Whilst using the OrderFlow charts, it is necessary to book profits at each of the levels mentioned. Thus a BUY signal can be booked at the closest PR1, PR2, PR3 with every preceding level becoming a stop loss for the existing order. Depending on how the smaller OF reacts , one can re-initiate the booked order
The thick blue line is the Point of control (POC)for the current day . The POC represents the point at which the largest volume has been traded.It is called the developing POC or DPOC as the day is still developing.
The bluish-green lines are the highs and lows of the previous day.
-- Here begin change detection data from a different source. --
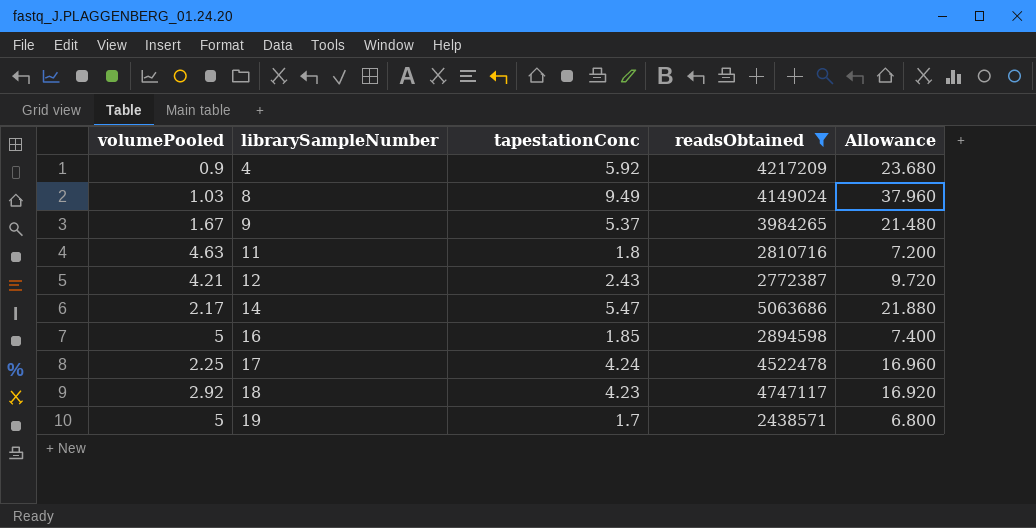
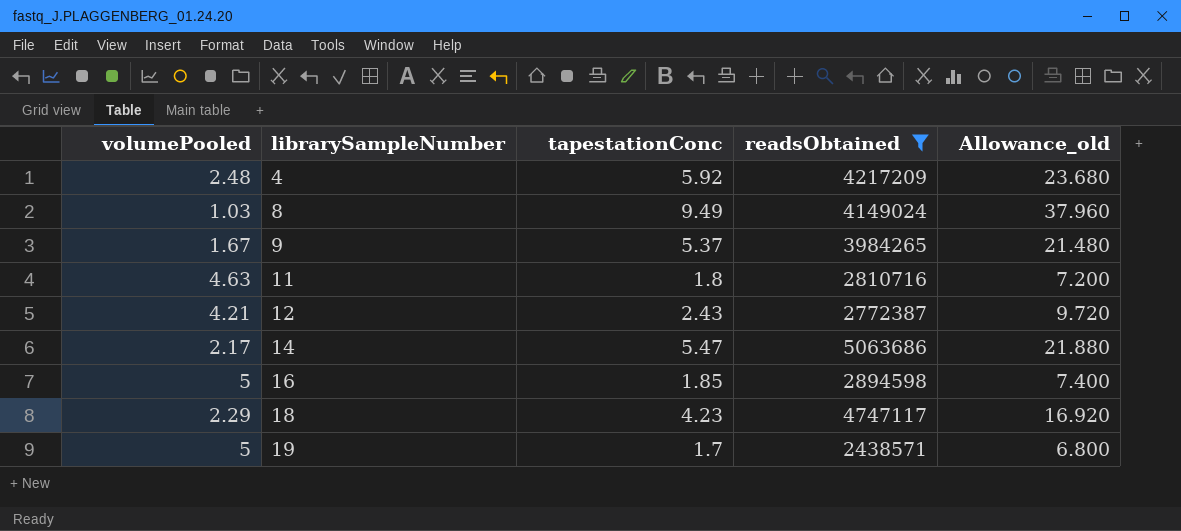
column name: Allowance -> Allowance_old
row 17: 2.25 | 4.24 | 4522478 | 16.960 -> none
4 | volumePooled: 0.9 -> 2.48
18 | volumePooled: 2.92 -> 2.29

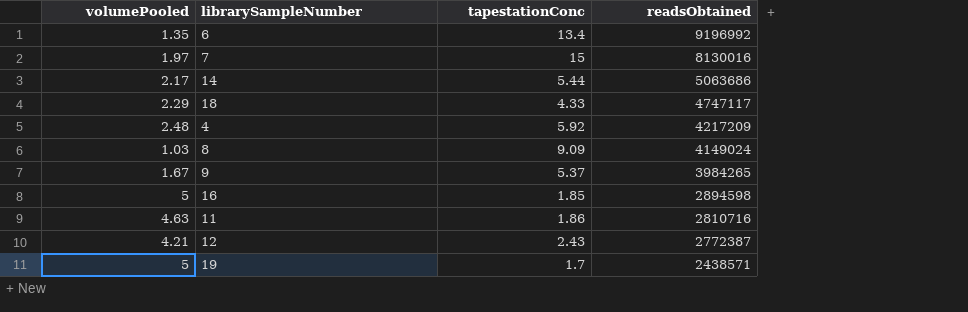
filter: readsObtained <= 5063686 -> none
row order: librarySampleNumber ascending -> readsObtained descending
column Allowance_old | formula: [tapestationConc] * 4 -> none
14 | tapestationConc: 5.47 -> 5.44
18 | tapestationConc: 4.23 -> 4.33
8 | tapestationConc: 9.49 -> 9.09
11 | tapestationConc: 1.8 -> 1.86

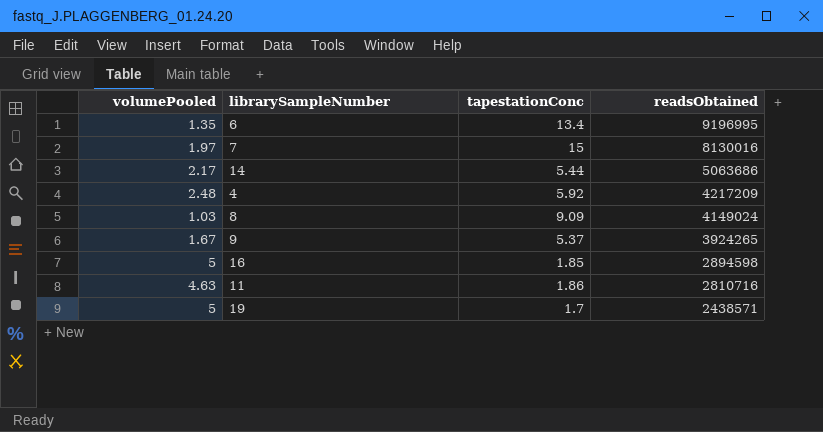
row 18: 2.29 | 4.33 | 4747117 -> none
row 12: 4.21 | 2.43 | 2772387 -> none
6 | readsObtained: 9196992 -> 9196995
9 | readsObtained: 3984265 -> 3924265

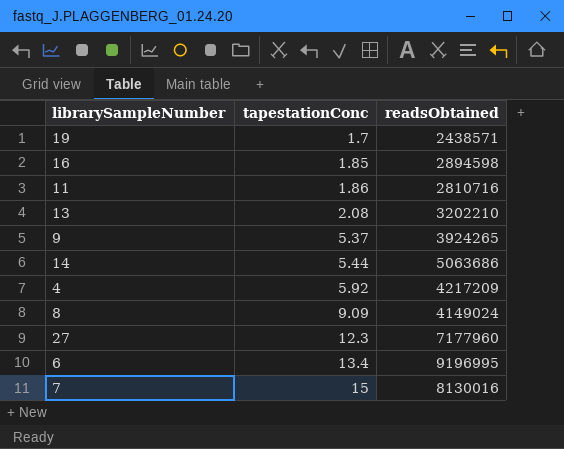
row order: readsObtained descending -> tapestationConc ascending
column volumePooled | position: 1 -> none
row 13: none -> 2.08 | 3202210
row 27: none -> 12.3 | 7177960

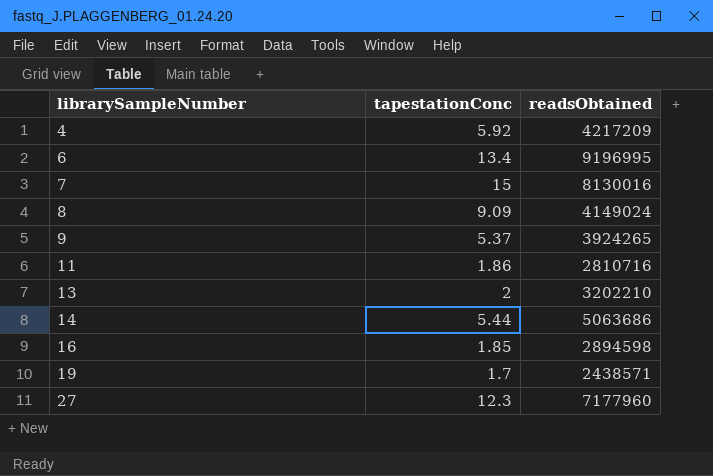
row order: tapestationConc ascending -> librarySampleNumber ascending
13 | tapestationConc: 2.08 -> 2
The above information can be used in all the remaining charts as the indicators used have all similar colors and functions.
Market Profile Charts :
In the above chart,called the market profile charts, instead of bars or candlesticks, the alphabets A, B, C etc represent 30 min intervals of the day.
Here we like to see the buyer seller equation again in terms of market time and see where control is being established or who is driving prices.
You have volume profile values represented in this chart.
As the market keeps developing, there are important clues on the structure and range of the day in this chart.
You need to be quick to execute orders based on the stop n reverse methods in the smaller green/ pink orderflow. The smaller Green Pink OrderFlow is meant for the nimble trader who can take 5-10 short trades everyday. I’ll advise you to paper trade the signals for two days before you put money to work on them.On an average day, we have calculated a 85 % success rate for the signals. The few losses if you do make will not be more than 25 Nifty points or 45 Banknifty points each time (on the smaller green/pink). You have to book profits partly or fully once you get 25 points in NF or 45 in BankNifty and wait for the next signal.